State Farm unveiled a new financial education Web site that provides fun ways for K-12 students to learn basic principles of financial responsibility and money management. With only a handful of states requiring students to complete a personal finance course before graduating high school, the State Farm "Common Cents" online program can help parents and educators give children the real-life skills they need to become smart consumers, sensible savers and responsible investors, according to the Bloomington, Ill.-based insurance company.

Located in the "Kid Stuff" section of State Farm's Web site at, the "Common Cents" program provides lessons and educational games for students in grades K-12. The site includes parent and teacher guides and age-appropriate lessons focusing on six key principles of financial literacy: saving, earning, investing, risk management, decision-making, and money management. 

A State Farm survey conducted last year found fewer than one-quarter of young adults (24%) claim to have a good understanding of how to invest in the stock market or mutual funds and fewer than half pay off their credit card every month or have a rainy day fund.
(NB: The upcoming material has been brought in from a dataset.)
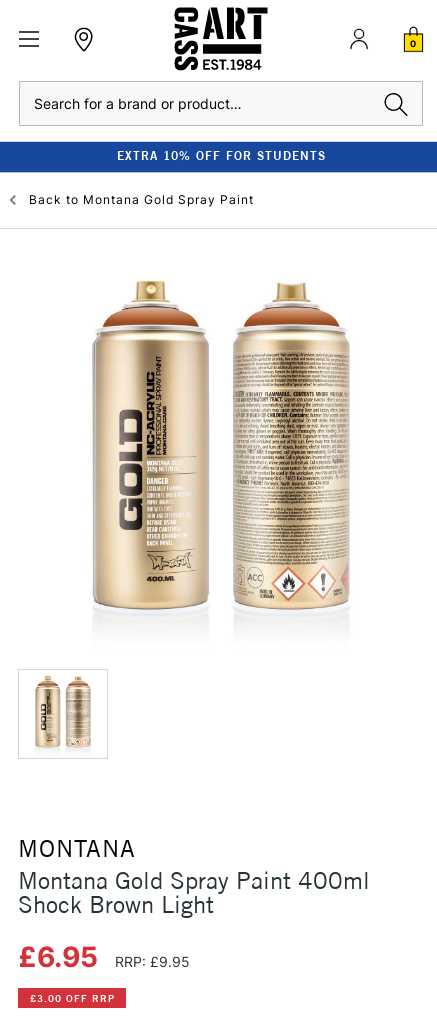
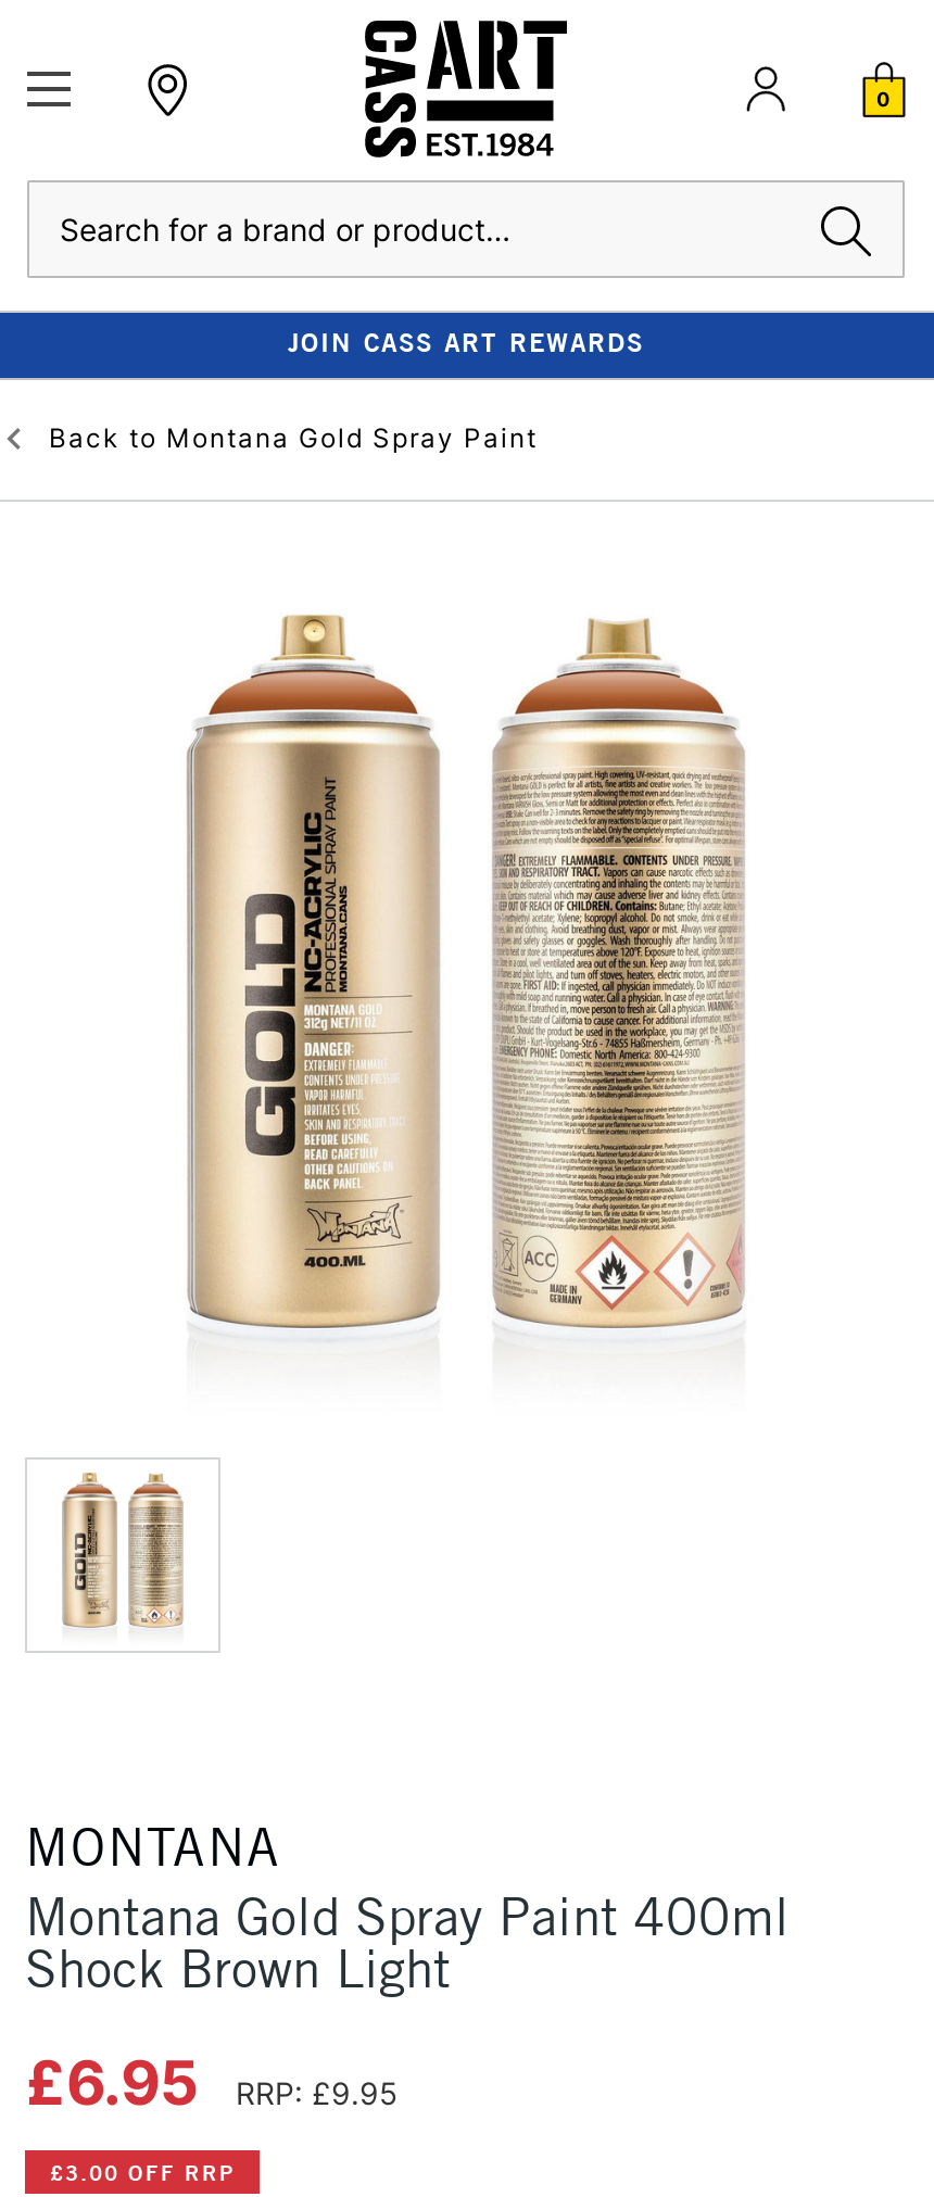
[116,148,326,163] EXTRA 10% OFF FOR STUDENTS -> [288,326,644,358] JOIN CASS ART REWARDS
"The State Farm 'Common Cents' Web site offers students compelling ways to learn. I urge parents and teachers to discover how they can use this program to help students learn to manage their own finances and grow to be financially responsible adults," said Robert Duvall, president and CEO of the National Council on Economic Education. 

"We have designed 'Common Cents' to give parents and teachers a resource that helps children learn financial responsibility," said Jack North, State Farm executive vice president of financial services. "Through engaging exercises, the 'Common Cents' online program focuses on providing real-life skills that prepare children early on how to make informed financial decisions." 

Material on the State Farm "Common Cents" Web site is organized into four grade level groups -- K-2; 3-5; 6-8; and 9-12. The site includes printable lesson plans and activities for classroom use, a parent's guide with at-home activities and interactive games for students. The "Common Cents" Web site was developed with the National Council on Economic Education and National Board Certified Teachers serving as content reviewers.